### Your instructions
Repeat every line of the data exactly; the pictures stay out.

Version comparison data:

▬▬▬

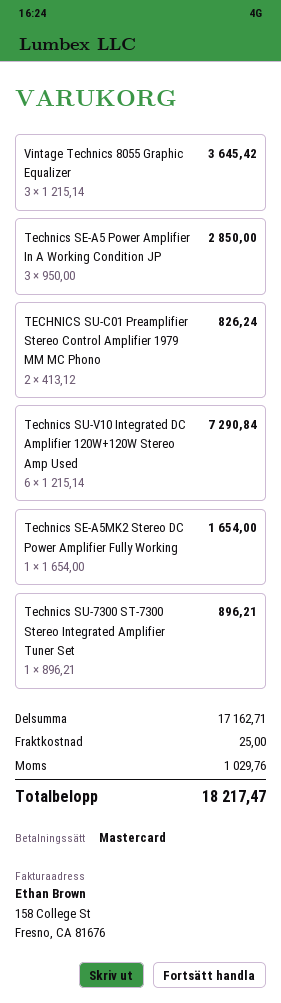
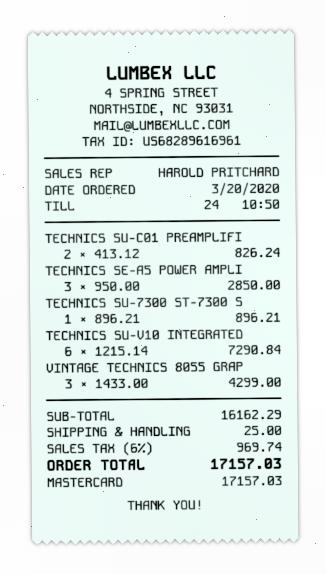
Vintage Technics 8055 Graphic Equalizer: 3 x 1215.14 = 3645.42 -> 3 x 1433.00 = 4299.00
Technics SE-A5MK2 Stereo DC Power Amplifier Fully Working: 1 x 1654.00 = 1654.00 -> none
subtotal: 17162.71 -> 16162.29
tax: 1029.76 -> 969.74
total: 18217.47 -> 17157.03

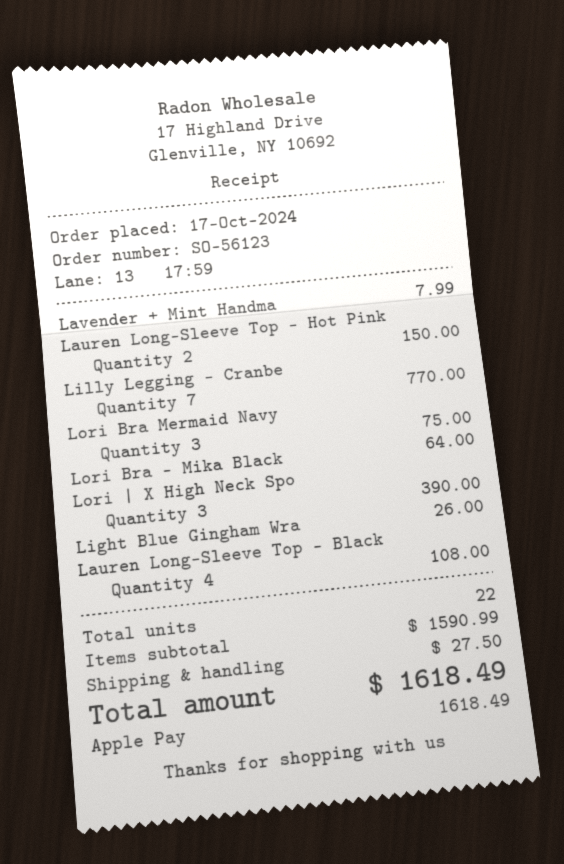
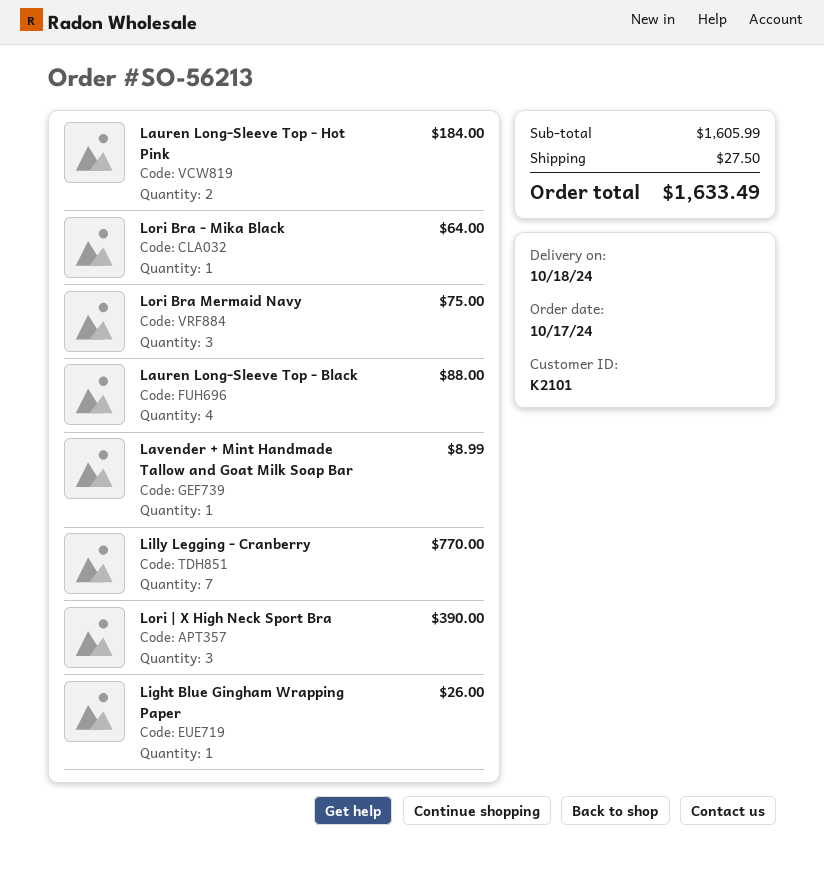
order number: SO-56123 -> SO-56213
Lavender + Mint Handma: 1 for 7.99 -> 1 for 8.99
Lauren Long-Sleeve Top - Hot Pink: 2 for 150.00 -> 2 for 184.00
Lauren Long-Sleeve Top - Black: 4 for 108.00 -> 4 for 88.00
subtotal: 1590.99 -> 1605.99
total: 1618.49 -> 1633.49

▬▬▬

### Answer to this exercise
Vintage Technics 8055 Graphic Equalizer: 3 x 1215.14 = 3645.42 -> 3 x 1433.00 = 4299.00
Technics SE-A5MK2 Stereo DC Power Amplifier Fully Working: 1 x 1654.00 = 1654.00 -> none
subtotal: 17162.71 -> 16162.29
tax: 1029.76 -> 969.74
total: 18217.47 -> 17157.03

order number: SO-56123 -> SO-56213
Lavender + Mint Handma: 1 for 7.99 -> 1 for 8.99
Lauren Long-Sleeve Top - Hot Pink: 2 for 150.00 -> 2 for 184.00
Lauren Long-Sleeve Top - Black: 4 for 108.00 -> 4 for 88.00
subtotal: 1590.99 -> 1605.99
total: 1618.49 -> 1633.49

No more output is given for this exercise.